This Thursday, the Undergraduate Government of Boston College and BC SLAM! will collaborate for SLAM! the Stigma, a spoken word event meant to highlight the issue of mental health on campus. The event, the second in UGBC’s Mental Health spotlight, will feature performances from members of SLAM!, a BC spoken word poetry group founded last year, as well as an open mic that will be open to students.
The event’s organizers want to highlight student experiences with mental health, raise student awareness to the problem of mental health, and examine and begin to remove the stigma around mental health.
“Hearing people you know talk about it is important.”
Thomas Downing, the assistant director of mental health in student initiatives and CSOM ’18, said the idea for a slam poetry event spotlighting mental illness first came to UGBC after he watched a viral poem called “OCD,” performed by Neil Hilborn. In the poem, Hilborn discusses his struggles with OCD, and how it affected his relationships. Downing approached BC SLAM! about collaborating earlier this semester, and the group agreed to perform.
“SLAM! the Stigma is about telling our stories about mental health,” said Kellie O’Leary, a member of BC SLAM! who will be performing this Thursday and MCAS ’17. “The point of [the event] is to have people feel comfortable talking about it.”
O’Leary discussed how difficult it could be for a person suffering from a mental illness on a college campus like Boston College. She said there is a tremendous amount of stress and expectation placed upon students, and where students are “pressured to be perfect.”

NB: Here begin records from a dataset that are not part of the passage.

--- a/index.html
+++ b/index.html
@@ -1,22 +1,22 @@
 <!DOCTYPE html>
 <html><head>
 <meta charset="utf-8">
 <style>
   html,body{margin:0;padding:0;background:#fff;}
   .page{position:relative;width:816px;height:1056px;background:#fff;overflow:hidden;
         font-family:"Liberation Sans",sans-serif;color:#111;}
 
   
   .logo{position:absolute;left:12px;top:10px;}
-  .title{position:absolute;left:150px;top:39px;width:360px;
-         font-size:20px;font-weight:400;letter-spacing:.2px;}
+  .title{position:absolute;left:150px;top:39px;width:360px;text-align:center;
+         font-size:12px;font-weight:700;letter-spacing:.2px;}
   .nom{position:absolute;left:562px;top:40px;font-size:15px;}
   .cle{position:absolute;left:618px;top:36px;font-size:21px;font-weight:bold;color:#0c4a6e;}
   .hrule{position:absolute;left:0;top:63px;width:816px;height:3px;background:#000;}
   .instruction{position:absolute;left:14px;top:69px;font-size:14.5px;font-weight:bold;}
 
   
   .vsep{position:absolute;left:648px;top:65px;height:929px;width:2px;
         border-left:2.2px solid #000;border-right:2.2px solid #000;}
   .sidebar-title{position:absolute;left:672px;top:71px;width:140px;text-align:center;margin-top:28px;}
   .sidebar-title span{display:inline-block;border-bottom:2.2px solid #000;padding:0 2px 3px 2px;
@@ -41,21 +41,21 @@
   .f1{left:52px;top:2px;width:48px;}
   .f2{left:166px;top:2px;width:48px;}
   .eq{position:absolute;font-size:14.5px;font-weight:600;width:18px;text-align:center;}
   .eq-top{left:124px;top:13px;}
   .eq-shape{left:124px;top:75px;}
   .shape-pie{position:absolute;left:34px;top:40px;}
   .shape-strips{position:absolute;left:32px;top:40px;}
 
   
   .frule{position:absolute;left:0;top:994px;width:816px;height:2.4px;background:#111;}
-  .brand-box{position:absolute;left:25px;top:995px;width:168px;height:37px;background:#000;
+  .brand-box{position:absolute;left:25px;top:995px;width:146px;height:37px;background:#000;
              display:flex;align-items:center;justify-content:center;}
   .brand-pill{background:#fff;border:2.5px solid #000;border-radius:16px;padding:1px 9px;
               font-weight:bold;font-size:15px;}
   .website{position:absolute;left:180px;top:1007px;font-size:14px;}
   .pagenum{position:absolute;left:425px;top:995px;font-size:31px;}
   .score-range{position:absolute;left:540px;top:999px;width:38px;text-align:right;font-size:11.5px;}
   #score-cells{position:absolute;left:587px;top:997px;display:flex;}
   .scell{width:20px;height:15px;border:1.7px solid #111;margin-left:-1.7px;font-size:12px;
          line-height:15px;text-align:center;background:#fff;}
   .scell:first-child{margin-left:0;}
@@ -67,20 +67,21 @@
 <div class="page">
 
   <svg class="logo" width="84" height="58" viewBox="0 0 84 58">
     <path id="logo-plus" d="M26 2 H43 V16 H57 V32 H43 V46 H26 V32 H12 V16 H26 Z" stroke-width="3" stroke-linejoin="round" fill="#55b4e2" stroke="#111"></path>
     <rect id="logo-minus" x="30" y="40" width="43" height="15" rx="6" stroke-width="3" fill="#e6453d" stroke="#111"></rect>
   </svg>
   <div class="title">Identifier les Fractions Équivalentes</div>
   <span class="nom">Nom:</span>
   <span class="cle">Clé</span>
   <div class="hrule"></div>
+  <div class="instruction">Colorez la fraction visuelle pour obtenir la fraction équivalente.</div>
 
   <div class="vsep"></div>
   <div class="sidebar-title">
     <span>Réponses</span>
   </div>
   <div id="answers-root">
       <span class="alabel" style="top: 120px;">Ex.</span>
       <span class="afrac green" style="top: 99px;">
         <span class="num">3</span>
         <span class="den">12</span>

She said that environments like BC make it much more difficult for people with mental illnesses to speak up and seek help. O’Leary, as well as other members of BC SLAM!, feel as though spoken word is a powerful way to deliver the message that people suffering from mental health are not alone and can open themselves up and discuss these issues with others.

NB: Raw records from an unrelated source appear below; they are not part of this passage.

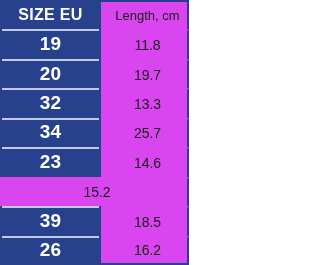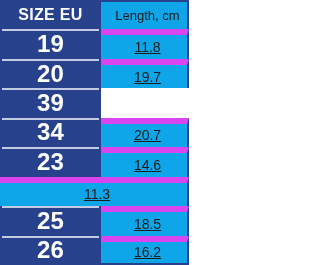--- a/index.html
+++ b/index.html
@@ -36,55 +36,54 @@
   .cell-size {
     width: 101px;
     flex: 0 0 101px;
     box-sizing: border-box;
     background: #27418c;
     color: #ffffff;
     display: flex;
     align-items: center;
     justify-content: center;
     font-weight: bold;
-    font-size: 24px;
+    font-size: 19px;
     letter-spacing: 0.2px;
     position: relative;
   }
 
   
   .chart-row + .chart-row .cell-size::before {
     content: "";
     position: absolute;
     left: 2px;
     right: 2px;
     top: 0;
     height: 2px;
     background: #c3cbe4;
   }
 
   
   .cell-length {
     flex: 1 1 auto;
     box-sizing: border-box;
-    background: #0ea5e9;
+    background: #d946ef;
     color: #1c1c1c;
     display: flex;
     align-items: center;
     justify-content: center;
     font-size: 14px;
     font-weight: normal;
     border-right: 2px solid #27418c;
     position: relative;
     padding-left: 7px;
   }
 
   .chart-row + .chart-row .cell-length {
-    border-top: 6px solid #d946ef;
-    text-decoration: underline;
+    border-top: 2px solid #d946ef;
   }
 
   .chart-row:last-child .cell-length {
     border-bottom: 2px solid #27418c;
   }
 
   
   .chart-row.header .cell-size {
     font-size: 16px;
     font-weight: bold;
@@ -111,39 +110,40 @@
     <div class="cell-size">19</div>
     <div class="cell-length">11.8</div>
   </div>
 
   <div class="chart-row">
     <div class="cell-size">20</div>
     <div class="cell-length">19.7</div>
   </div>
 
   <div class="chart-row">
-    <div class="cell-size">39</div>
+    <div class="cell-size">32</div>
+    <div class="cell-length">13.3</div>
   </div>
 
   <div class="chart-row">
     <div class="cell-size">34</div>
-    <div class="cell-length">20.7</div>
+    <div class="cell-length">25.7</div>
   </div>
 
   <div class="chart-row">
     <div class="cell-size">23</div>
     <div class="cell-length">14.6</div>
   </div>
 
   <div class="chart-row">
-    <div class="cell-length">11.3</div>
+    <div class="cell-length">15.2</div>
   </div>
 
   <div class="chart-row">
-    <div class="cell-size">25</div>
+    <div class="cell-size">39</div>
     <div class="cell-length">18.5</div>
   </div>
 
   <div class="chart-row">
     <div class="cell-size">26</div>
     <div class="cell-length">16.2</div>
   </div>
 
 </div>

“Spoken word is such a great way to express thoughts and feelings,” Karina Herrera, the vice president of BC SLAM!, said.
Many other members of the club agreed, echoing the sentiment that spoken word poetry creates a judgement-free zone where people can truly express their thoughts and feelings.

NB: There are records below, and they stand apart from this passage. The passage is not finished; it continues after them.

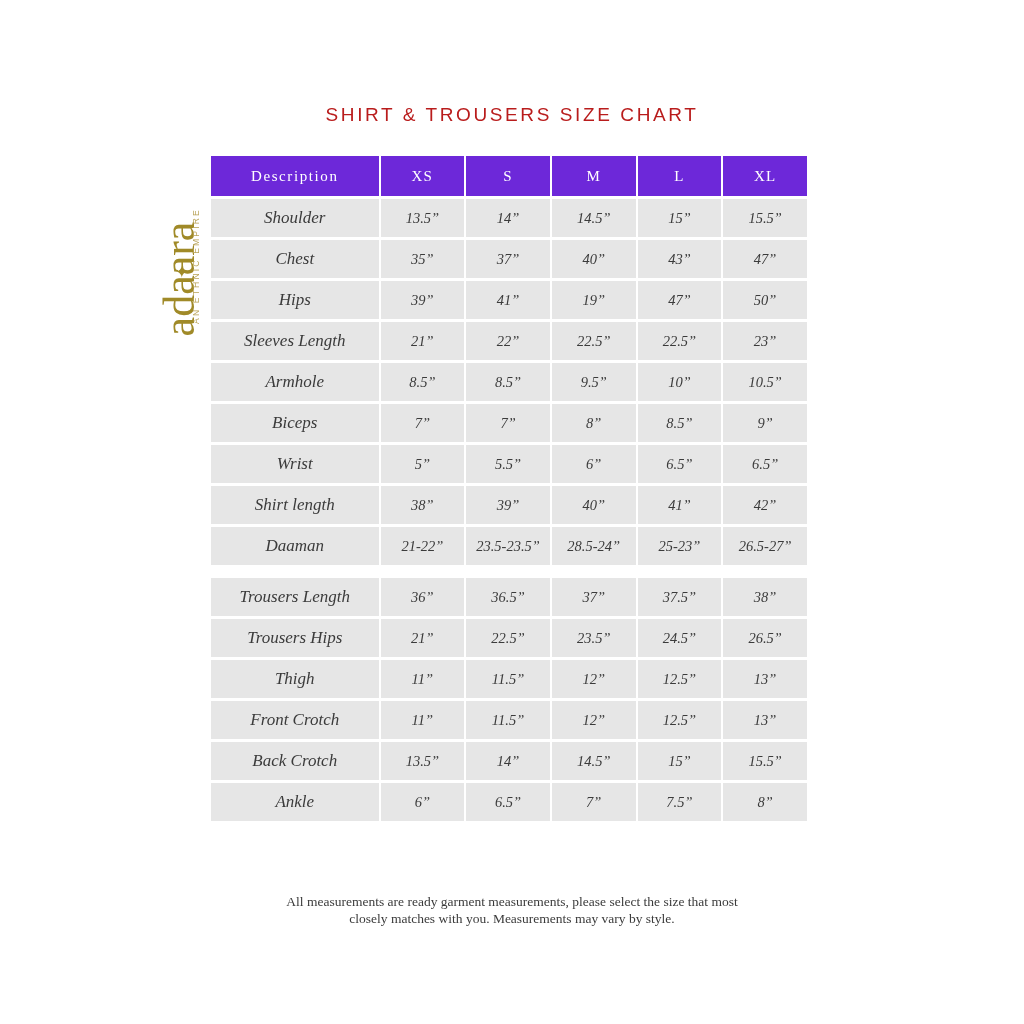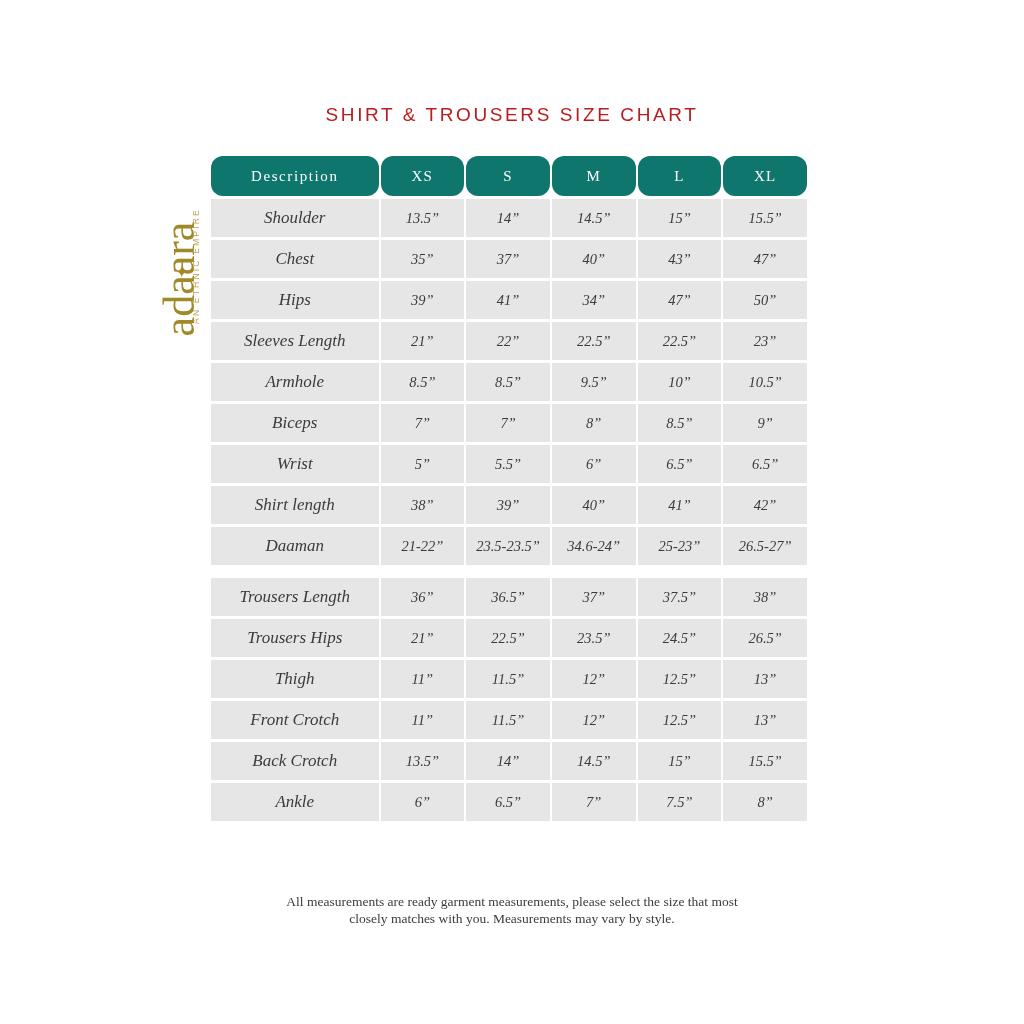--- a/index.html
+++ b/index.html
@@ -83,30 +83,29 @@
     top: 153px;
     border-collapse: separate;
     border-spacing: 2px 3px;
     width: 600px;
   }
   #size-table th, #size-table td {
     padding: 0;
     margin: 0;
   }
   #size-table thead th {
-    background: #0f766e;
+    background: #6d28d9;
     color: #ffffff;
     height: 40px;
     font-family: "Liberation Serif", serif;
     font-size: 15px;
     letter-spacing: 1.6px;
     font-weight: 400;
     text-align: center;
     vertical-align: middle;
-    border-radius: 12px;
   }
   #size-table thead th.desc-head {
     width: 168px;
   }
   #size-table thead th.size-head {
     width: 84px;
     font-size: 15px;
     letter-spacing: 1.2px;
   }
   #size-table tbody td {
@@ -182,21 +181,21 @@
           <td class="val">35”</td>
           <td class="val">37”</td>
           <td class="val">40”</td>
           <td class="val">43”</td>
           <td class="val">47”</td>
         </tr>
         <tr>
           <td class="row-label">Hips</td>
           <td class="val">39”</td>
           <td class="val">41”</td>
-          <td class="val">34”</td>
+          <td class="val">19”</td>
           <td class="val">47”</td>
           <td class="val">50”</td>
         </tr>
         <tr>
           <td class="row-label">Sleeves Length</td>
           <td class="val">21”</td>
           <td class="val">22”</td>
           <td class="val">22.5”</td>
           <td class="val">22.5”</td>
           <td class="val">23”</td>
@@ -230,21 +229,21 @@
           <td class="val">38”</td>
           <td class="val">39”</td>
           <td class="val">40”</td>
           <td class="val">41”</td>
           <td class="val">42”</td>
         </tr>
         <tr>
           <td class="row-label">Daaman</td>
           <td class="val">21-22”</td>
           <td class="val">23.5-23.5”</td>
-          <td class="val">34.6-24”</td>
+          <td class="val">28.5-24”</td>
           <td class="val">25-23”</td>
           <td class="val">26.5-27”</td>
         </tr>
         <tr class="spacer">
           <td colspan="6"></td>
         </tr>
         <tr>
           <td class="row-label">Trousers Length</td>
           <td class="val">36”</td>
           <td class="val">36.5”</td>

“It’s a safe place where you can feel comfortable talking about it, because everybody has something they’re struggling with, ” O’Leary said.
To her, spoken word is a way of relaying inner truths, and hearing people express things that are important and meaningful to them.
The first event of UGBC’s mental health spotlight, a performance by mental advocate and comedian Kevin Breel, occurred earlier this semester. Breel, who rose to prominence through a TEDx talk he delivered in 2013, spoke about his history with mental health and the difficulties the existing stigma against mental health creates for high school and college students that might be suffering from depression, anxiety, or other mental illnesses.
UGBC also sponsored an event in late September called BC Ignites: Mental Health—a student speaker forum meant to address mental health issues at BC.
Megan Flynn, the director of Mental Health Programming for UGBC and MCAS ’17, has been a part of organizing many of the mental health events at BC over the past semester. The event is aimed at broadening the audiences and creating conversations around the topic of mental health on college campuses to make it a more approachable issue.
“Hearing people you know talk about it is important,” Flynn said. “It’s not something we have to hide or be afraid of talking about.”